== Task item ==
Start the output with the opening line of the listing below and continue, reproducing each line exactly, up to and including the line that contains "moved [91,174,373,399] ->".

::::

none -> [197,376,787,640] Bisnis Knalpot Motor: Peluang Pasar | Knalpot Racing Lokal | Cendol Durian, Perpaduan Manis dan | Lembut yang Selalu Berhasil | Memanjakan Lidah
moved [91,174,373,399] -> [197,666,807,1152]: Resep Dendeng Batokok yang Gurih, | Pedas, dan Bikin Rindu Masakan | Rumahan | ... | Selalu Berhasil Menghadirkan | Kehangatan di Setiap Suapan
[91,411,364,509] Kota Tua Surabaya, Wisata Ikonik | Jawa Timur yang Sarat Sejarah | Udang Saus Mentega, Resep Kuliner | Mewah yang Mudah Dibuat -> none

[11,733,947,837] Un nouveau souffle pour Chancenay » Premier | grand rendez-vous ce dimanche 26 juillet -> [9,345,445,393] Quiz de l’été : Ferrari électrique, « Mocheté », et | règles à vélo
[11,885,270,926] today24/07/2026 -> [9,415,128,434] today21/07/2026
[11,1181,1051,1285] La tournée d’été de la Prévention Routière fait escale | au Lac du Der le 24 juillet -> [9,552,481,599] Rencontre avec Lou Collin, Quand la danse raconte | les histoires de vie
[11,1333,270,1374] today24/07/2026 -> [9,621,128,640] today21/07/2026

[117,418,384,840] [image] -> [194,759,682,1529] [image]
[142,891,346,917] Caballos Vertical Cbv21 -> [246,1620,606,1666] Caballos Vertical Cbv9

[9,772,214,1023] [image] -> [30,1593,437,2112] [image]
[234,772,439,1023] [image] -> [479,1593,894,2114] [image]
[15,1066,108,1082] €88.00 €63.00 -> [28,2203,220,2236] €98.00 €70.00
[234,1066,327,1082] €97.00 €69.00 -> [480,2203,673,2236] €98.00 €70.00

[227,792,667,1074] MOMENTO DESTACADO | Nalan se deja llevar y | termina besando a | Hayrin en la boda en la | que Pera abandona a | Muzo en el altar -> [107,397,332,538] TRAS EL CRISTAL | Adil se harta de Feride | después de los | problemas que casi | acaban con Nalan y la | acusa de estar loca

::::

== Solution to this task ==
none -> [197,376,787,640] Bisnis Knalpot Motor: Peluang Pasar | Knalpot Racing Lokal | Cendol Durian, Perpaduan Manis dan | Lembut yang Selalu Berhasil | Memanjakan Lidah
moved [91,174,373,399] -> [197,666,807,1152]: Resep Dendeng Batokok yang Gurih, | Pedas, dan Bikin Rindu Masakan | Rumahan | ... | Selalu Berhasil Menghadirkan | Kehangatan di Setiap Suapan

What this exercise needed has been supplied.